My friend Nina emailed me one day asking if I had seen any of the buzz on the internet about making bread rolls from red lentils, and telling me that she had been making them and really liked them. 

She sent me a couple of videos showing different recipes for them -- and that's all it took, I was off and playing around with this entirely new idea.

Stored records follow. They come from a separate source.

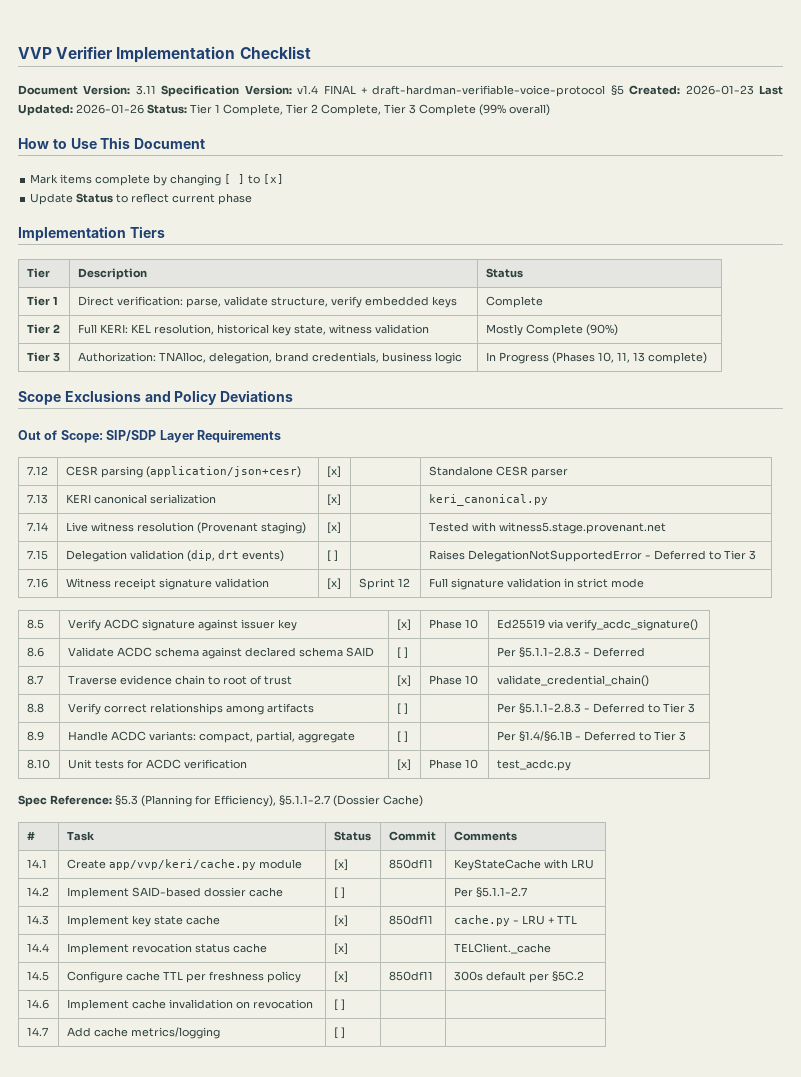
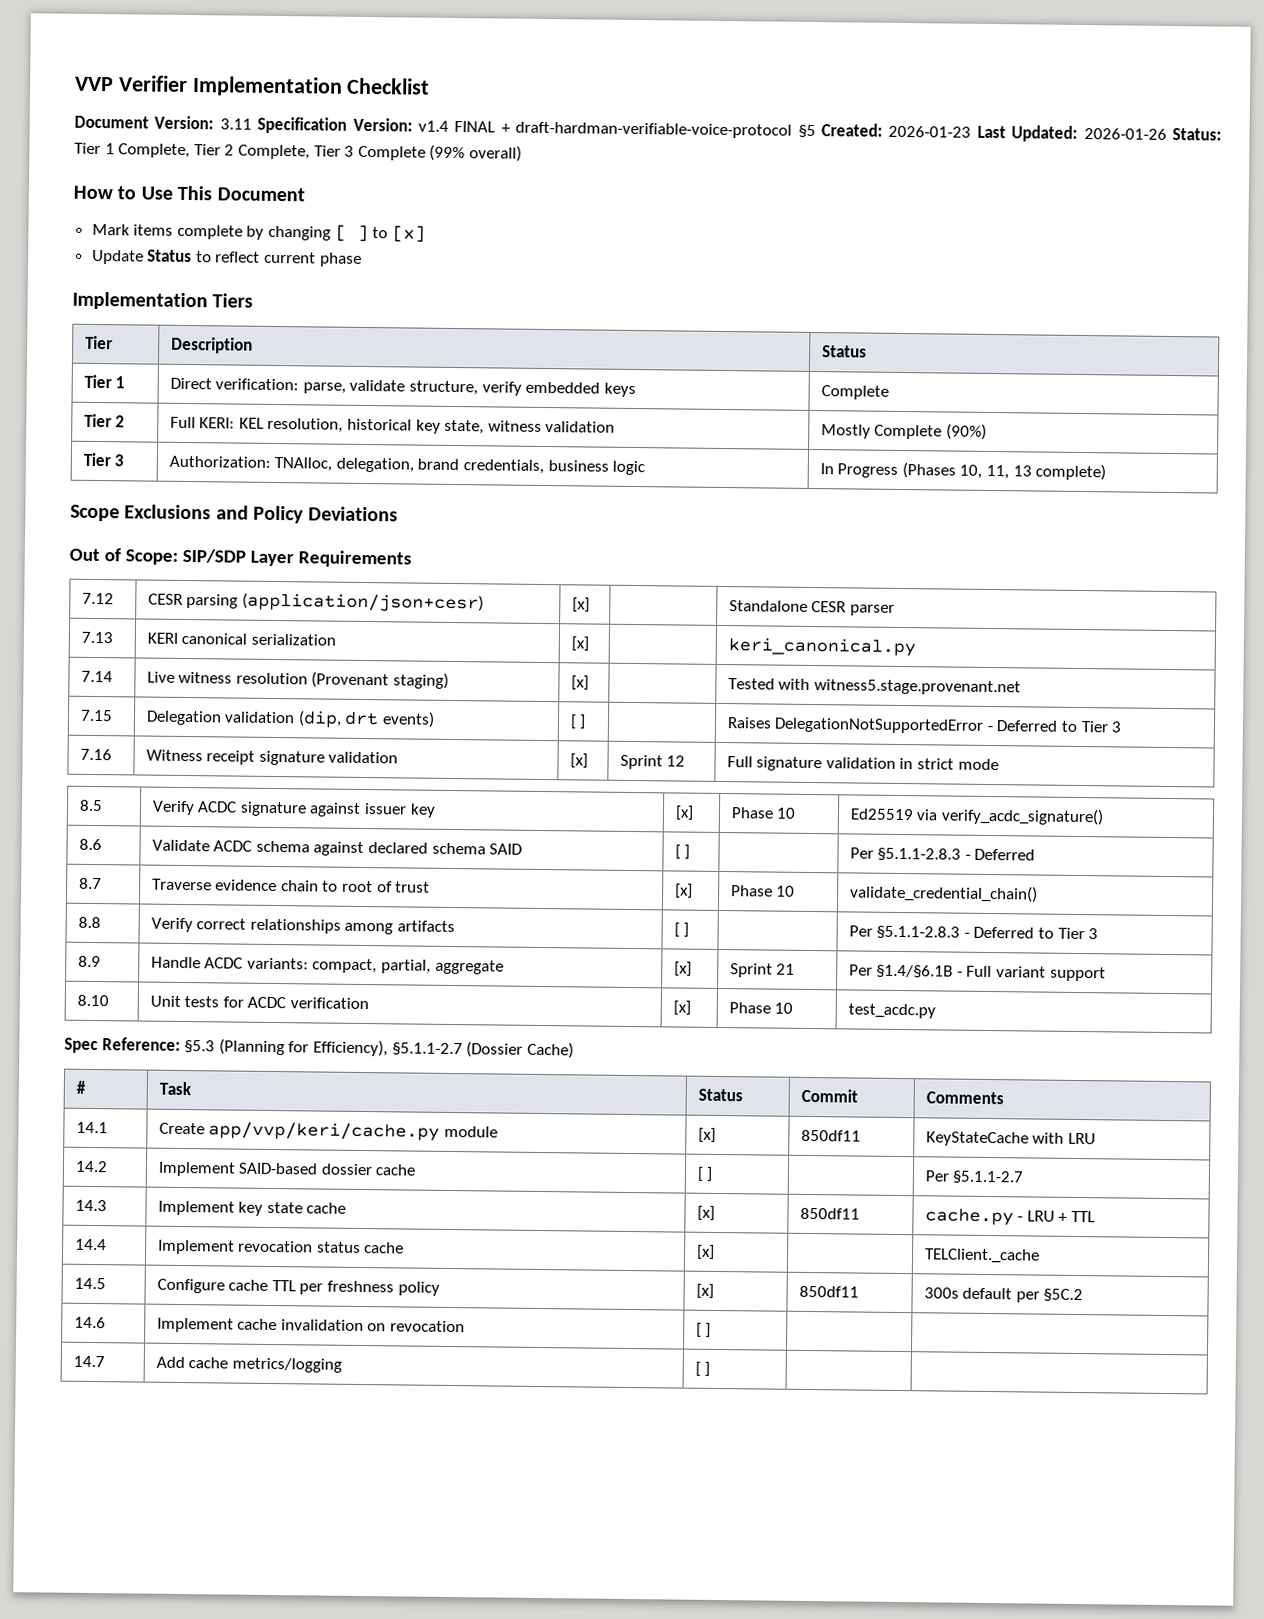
- 8.9 | Handle ACDC variants: compact, partial, aggregate | [ ] | | Per §1.4/§6.1B - Deferred to Tier 3
+ 8.9 | Handle ACDC variants: compact, partial, aggregate | [x] | Sprint 21 | Per §1.4/§6.1B - Full variant support

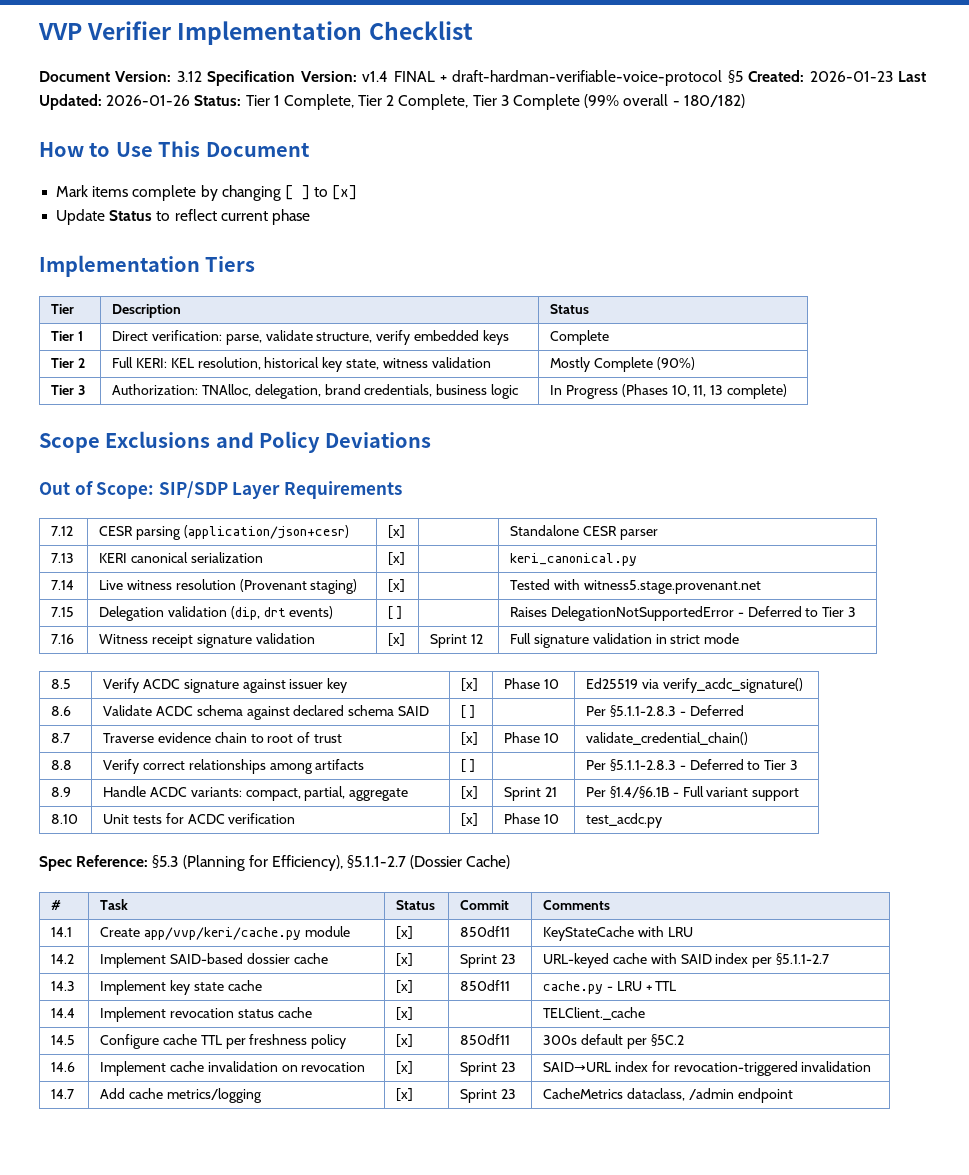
- Document Version: 3.11 Specification Version: v1.4 FINAL + draft-hardman-verifiable-voice-protocol §5 Created: 2026-01-23 Last Updated: 2026-01-26 Status: Tier 1 Complete, Tier 2 Complete, Tier 3 Complete (99% overall)
+ Document Version: 3.12 Specification Version: v1.4 FINAL + draft-hardman-verifiable-voice-protocol §5 Created: 2026-01-23 Last Updated: 2026-01-26 Status: Tier 1 Complete, Tier 2 Complete, Tier 3 Complete (99% overall - 180/182)
- 14.2 | Implement SAID-based dossier cache | [ ] | | Per §5.1.1-2.7
+ 14.2 | Implement SAID-based dossier cache | [x] | Sprint 23 | URL-keyed cache with SAID index per §5.1.1-2.7
- 14.6 | Implement cache invalidation on revocation | [ ] | |
- 14.7 | Add cache metrics/logging | [ ] | |
+ 14.6 | Implement cache invalidation on revocation | [x] | Sprint 23 | SAID→URL index for revocation-triggered invalidation
+ 14.7 | Add cache metrics/logging | [x] | Sprint 23 | CacheMetrics dataclass, /admin endpoint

I have now come up with two different versions of my own that I really like.  The first is the simplest and it is just a very plain lentil roll.  Following this recipe, I will post (in a separate post below this one) my "Chedda" Biscuit version.
Here's the recipe:


Ingredients:
 2 cups red lentils (picked over, rinsed, then soaked in water for 3 hours)
1/4 cup ground flax seed
1/4 cup psyllium powder (use powder not whole husks)
1 TBS onion powder
2 tsp baking soda
1/2 cup water
1 TBS raisins
1/4 cup lemon juice


Directions:
  1. Preheat oven to 350. F and place either a silicone baking sheet or parchment paper onto a cookie tray and set aside.
  2. Place the flax seed, psyllium powder, onion powder, and baking soda into large bowl and mix well with a wire whisk or fork, and set aside
  3. Place the water, raisins and lemon juice into a powerful blender and blend on high for about a minute until raisins are completely broken into tiny bits you can't see.
  4. Fill a separate bowl with about 2 cups of tap water and set it on the counter near where the prepared cookie tray is -- you will use it to dip your hands into before forming each roll so they don't stick to your hands.
  5. Thoroughly drain the lentils in a strainer and add them to the blender, with the lemon juice and blend on high for a couple of minutes until creamy, then pour this mix into the bowl of dry ingredients and quickly mix with a spatula just enough so there is nothing dry left.
  6. Working quickly, dip your hands into the water and then use the spatula to grab about 2-3 TBS of the lentil "dough" and place it into your wet hands -- toss it back and forth rolling it into a ball and then set it onto the tray.  Wet your hands and repeat this until you have used up all the batter, leaving about 1 inch of room between the rolls.
  7.  Pop the tray into the oven and bake for about 20 minutes just until they begin to brown.  Let them cool before slicing and they will firm up inside.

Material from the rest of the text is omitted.